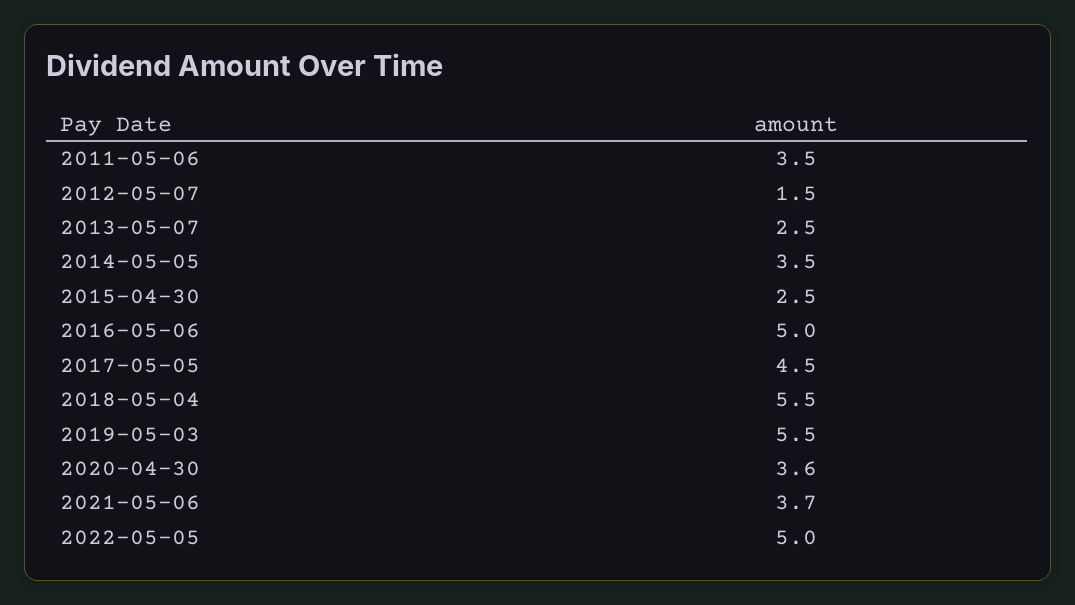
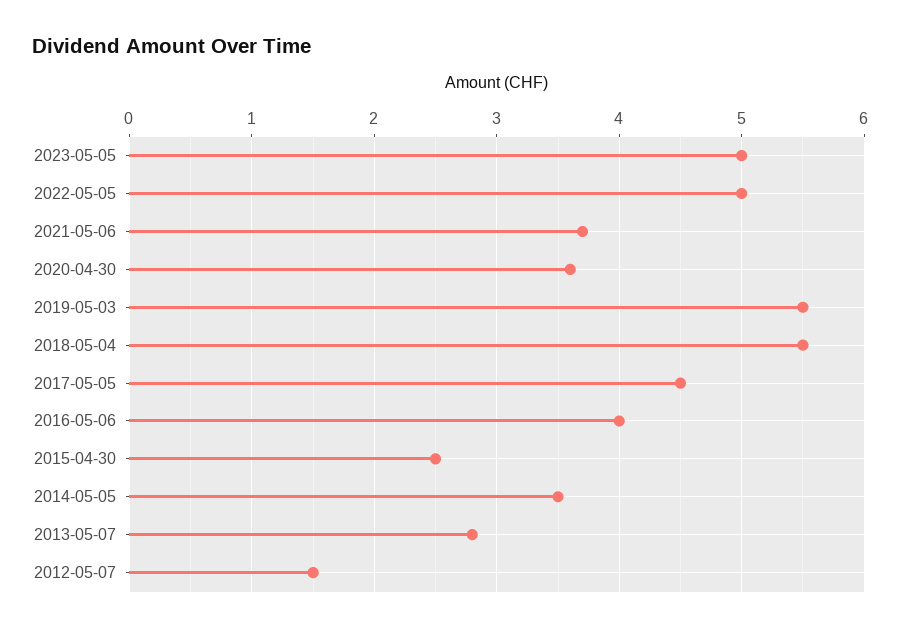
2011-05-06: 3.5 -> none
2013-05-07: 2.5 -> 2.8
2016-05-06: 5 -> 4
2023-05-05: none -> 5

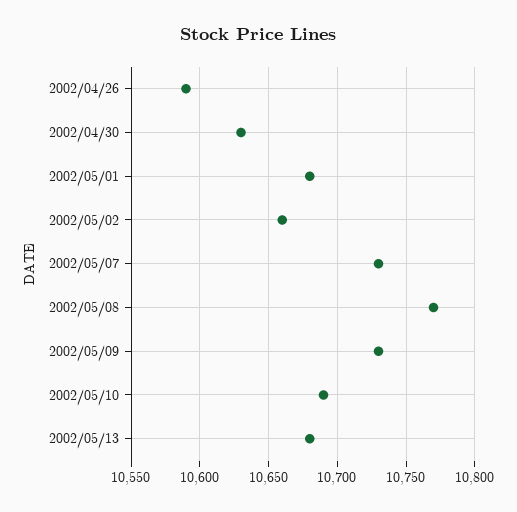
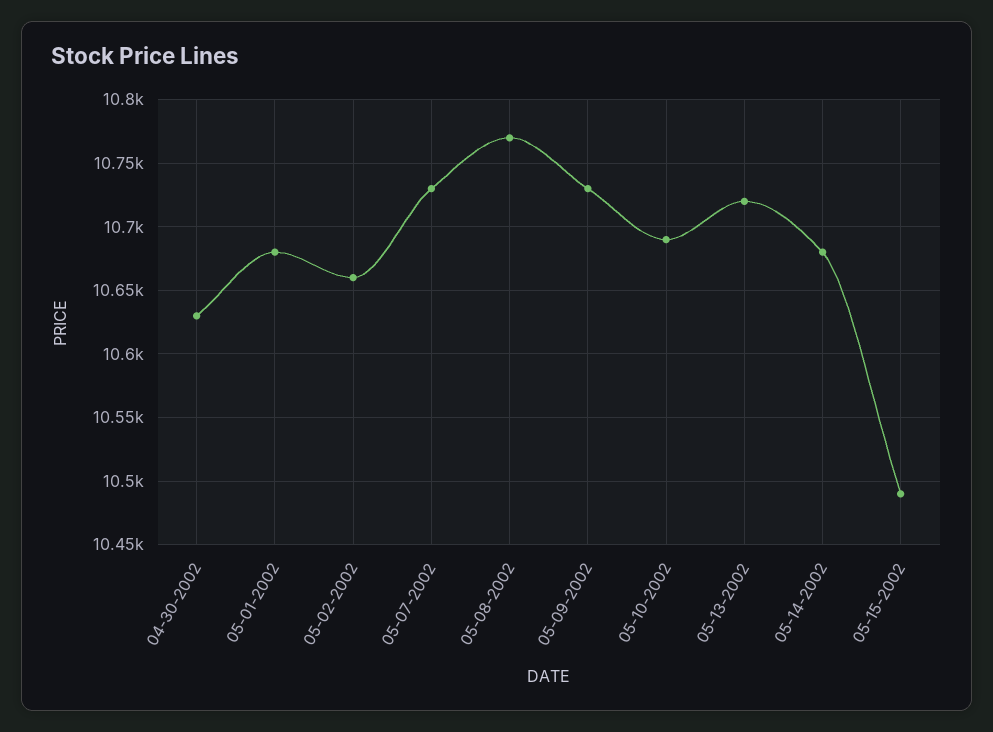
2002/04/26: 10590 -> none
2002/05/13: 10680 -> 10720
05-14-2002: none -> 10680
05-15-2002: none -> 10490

┄┄┄┄┄┄┄┄┄┄

What is the number of lines in the data that contain "none"? Write that number and nothing else.

▶ Answer below:
5